[Content revision data]
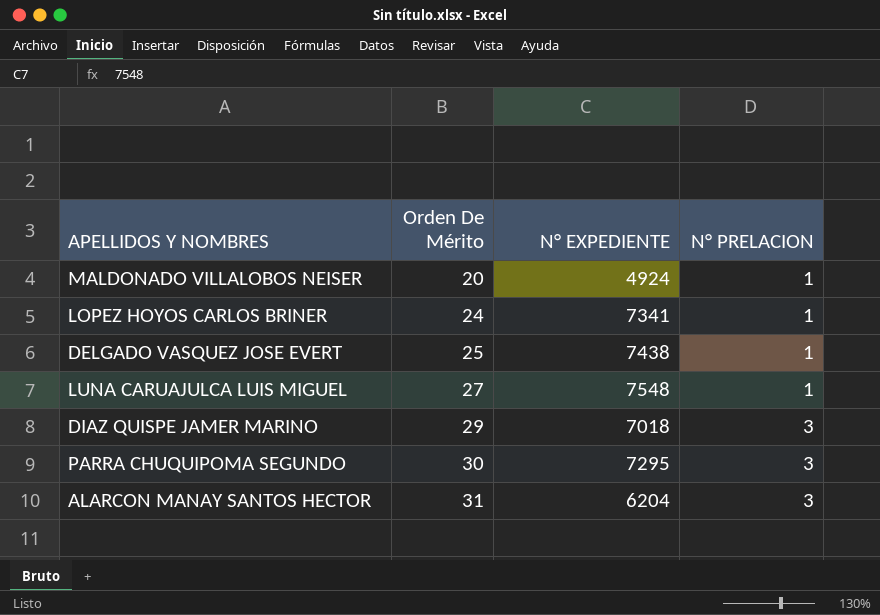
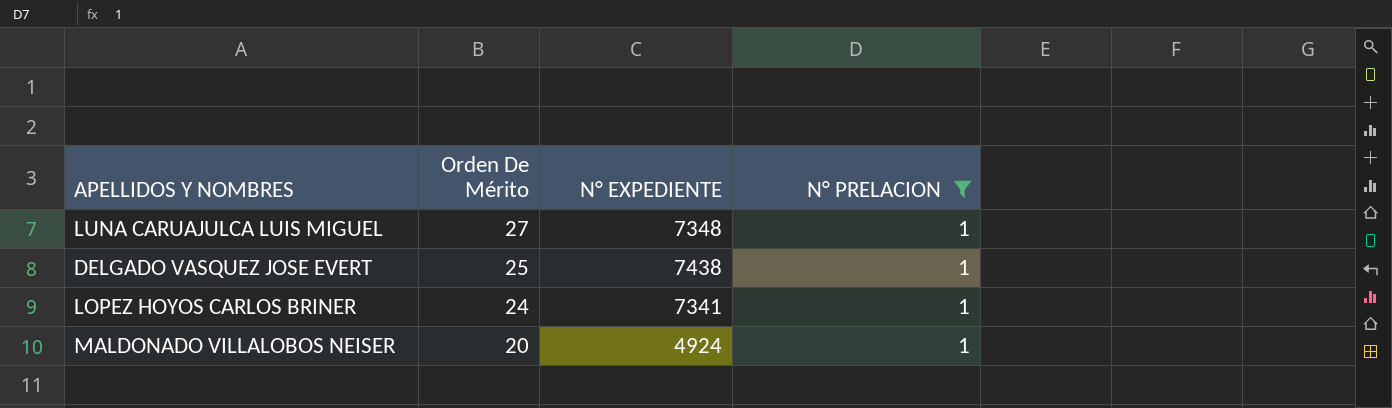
filter: none -> N° PRELACION = 1
row order: Orden De Mérito ascending -> Orden De Mérito descending
LUNA CARUAJULCA LUIS MIGUEL | N° EXPEDIENTE: 7548 -> 7348

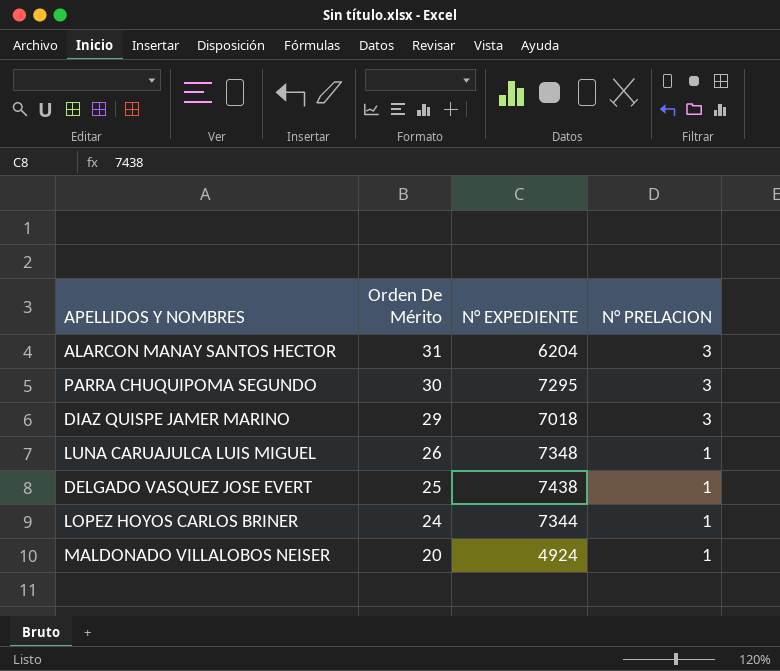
filter: N° PRELACION = 1 -> none
LUNA CARUAJULCA LUIS MIGUEL | Orden De Mérito: 27 -> 26
LOPEZ HOYOS CARLOS BRINER | N° EXPEDIENTE: 7341 -> 7344

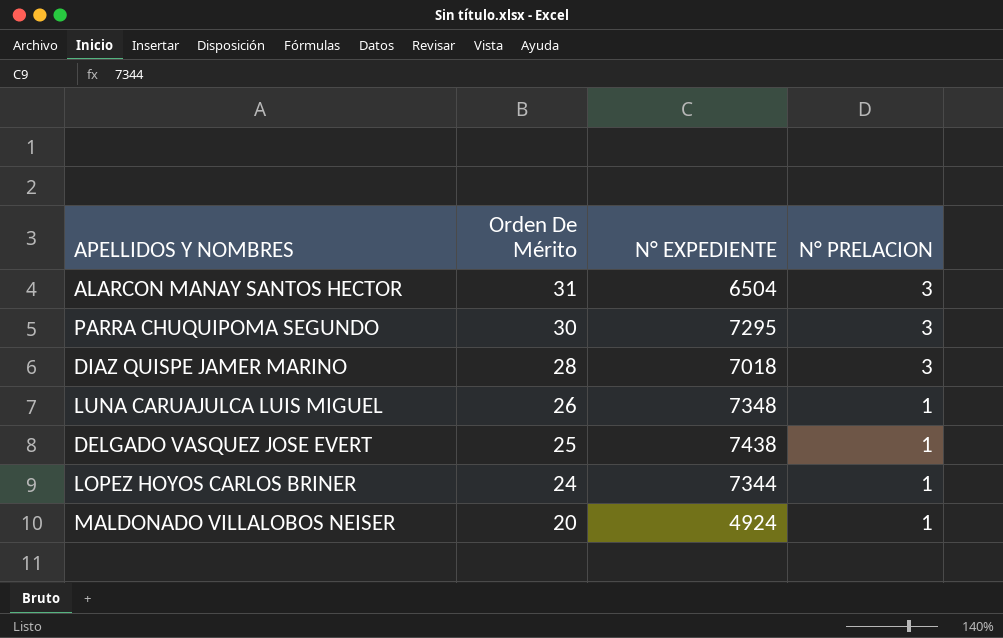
ALARCON MANAY SANTOS HECTOR | N° EXPEDIENTE: 6204 -> 6504
DIAZ QUISPE JAMER MARINO | Orden De Mérito: 29 -> 28

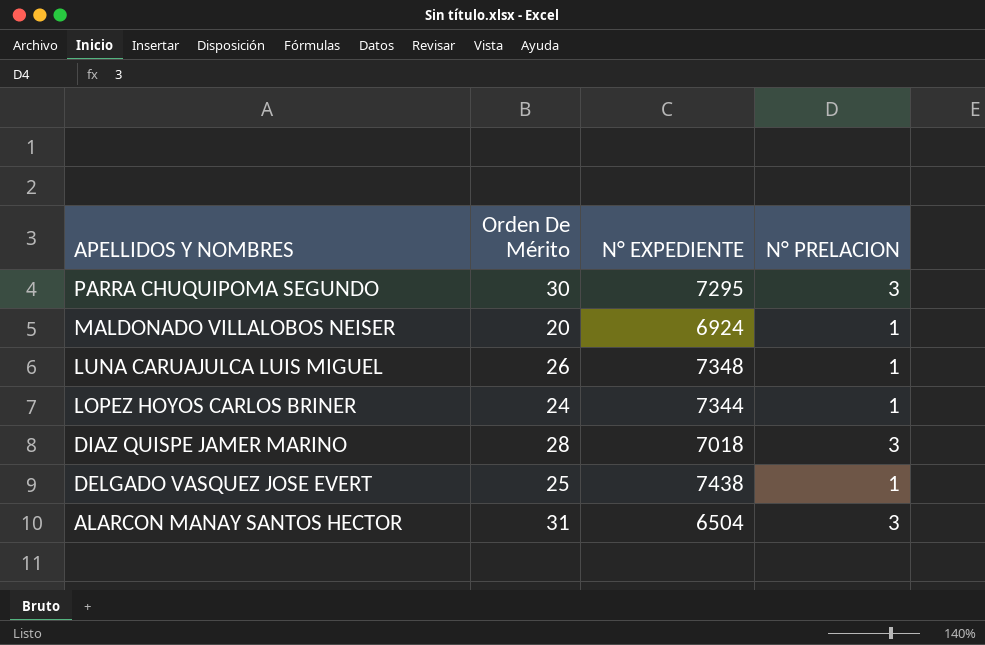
row order: Orden De Mérito descending -> APELLIDOS Y NOMBRES descending
MALDONADO VILLALOBOS NEISER | N° EXPEDIENTE: 4924 -> 6924

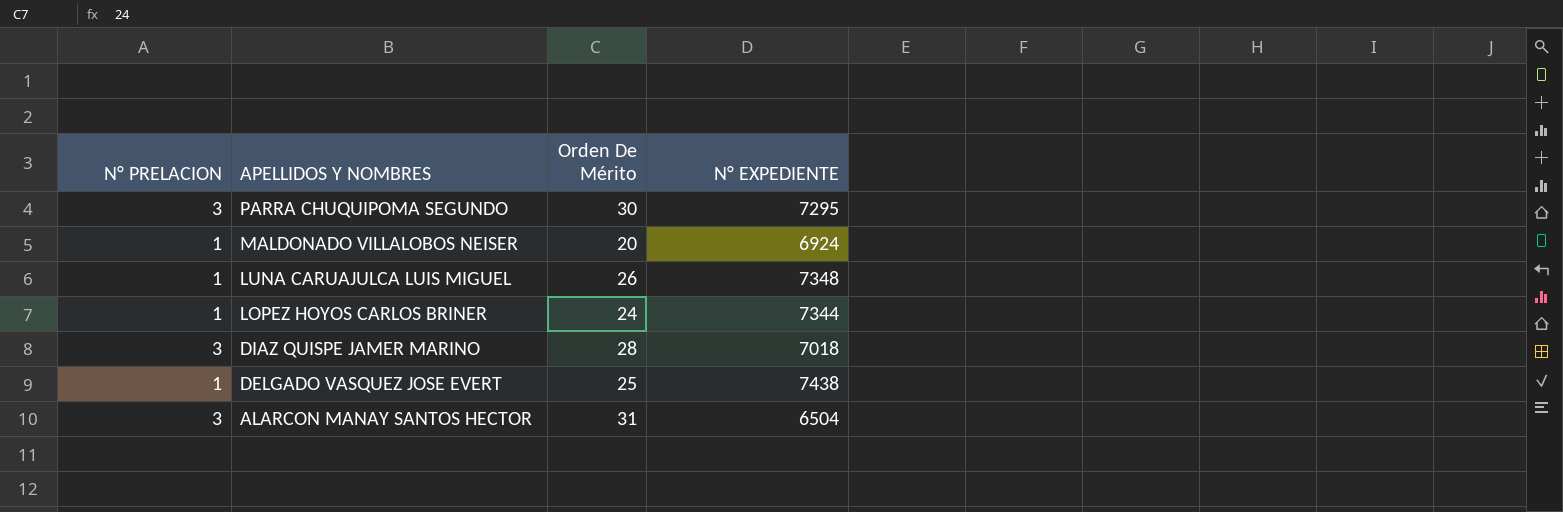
column N° PRELACION | position: 4 -> 1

- **YOUR TASK**
Collect every line with the string "descending" from the records, and copy each.

- **REPLY TO THE TASK**
row order: Orden De Mérito ascending -> Orden De Mérito descending
row order: Orden De Mérito descending -> APELLIDOS Y NOMBRES descending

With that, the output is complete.